§ **Exercise directions**
A single total is needed, the number of lines of this listing that contain the string "serenísima".

§ **Dataset content**
--

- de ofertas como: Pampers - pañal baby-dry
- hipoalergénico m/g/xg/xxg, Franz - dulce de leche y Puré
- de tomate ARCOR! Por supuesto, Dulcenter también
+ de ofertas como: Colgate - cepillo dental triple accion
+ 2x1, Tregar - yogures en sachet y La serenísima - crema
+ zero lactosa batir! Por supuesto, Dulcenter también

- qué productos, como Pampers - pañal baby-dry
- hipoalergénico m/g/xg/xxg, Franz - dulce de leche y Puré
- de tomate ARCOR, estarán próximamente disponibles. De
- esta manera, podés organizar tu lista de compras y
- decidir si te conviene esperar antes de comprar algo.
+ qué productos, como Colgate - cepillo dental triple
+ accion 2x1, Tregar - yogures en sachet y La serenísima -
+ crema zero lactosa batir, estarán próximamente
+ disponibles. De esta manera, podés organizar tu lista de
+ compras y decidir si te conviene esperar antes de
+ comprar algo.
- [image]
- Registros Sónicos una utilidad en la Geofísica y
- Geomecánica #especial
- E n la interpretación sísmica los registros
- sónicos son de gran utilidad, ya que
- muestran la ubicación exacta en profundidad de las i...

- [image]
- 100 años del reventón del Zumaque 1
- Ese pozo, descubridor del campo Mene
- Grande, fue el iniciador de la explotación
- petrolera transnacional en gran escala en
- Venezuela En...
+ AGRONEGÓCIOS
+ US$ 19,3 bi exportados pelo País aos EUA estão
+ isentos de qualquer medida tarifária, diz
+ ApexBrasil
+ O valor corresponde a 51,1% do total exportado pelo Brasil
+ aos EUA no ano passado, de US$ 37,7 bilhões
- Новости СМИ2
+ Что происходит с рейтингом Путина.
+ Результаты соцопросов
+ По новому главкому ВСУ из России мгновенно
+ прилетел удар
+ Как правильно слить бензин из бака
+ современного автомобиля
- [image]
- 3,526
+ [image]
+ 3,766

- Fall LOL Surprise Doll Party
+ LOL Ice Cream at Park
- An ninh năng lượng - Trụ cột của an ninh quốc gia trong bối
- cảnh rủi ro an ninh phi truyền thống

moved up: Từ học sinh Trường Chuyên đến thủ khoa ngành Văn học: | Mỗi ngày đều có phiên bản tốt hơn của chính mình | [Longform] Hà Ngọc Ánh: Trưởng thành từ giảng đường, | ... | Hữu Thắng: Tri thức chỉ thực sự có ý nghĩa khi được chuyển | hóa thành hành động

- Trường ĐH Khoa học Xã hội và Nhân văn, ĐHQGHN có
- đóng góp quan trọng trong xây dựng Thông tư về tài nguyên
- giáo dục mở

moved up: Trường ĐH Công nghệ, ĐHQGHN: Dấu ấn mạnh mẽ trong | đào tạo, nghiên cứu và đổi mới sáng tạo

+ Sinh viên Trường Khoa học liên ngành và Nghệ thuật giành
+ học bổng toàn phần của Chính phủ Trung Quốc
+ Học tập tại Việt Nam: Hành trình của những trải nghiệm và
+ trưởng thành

--

§ **Solution**
2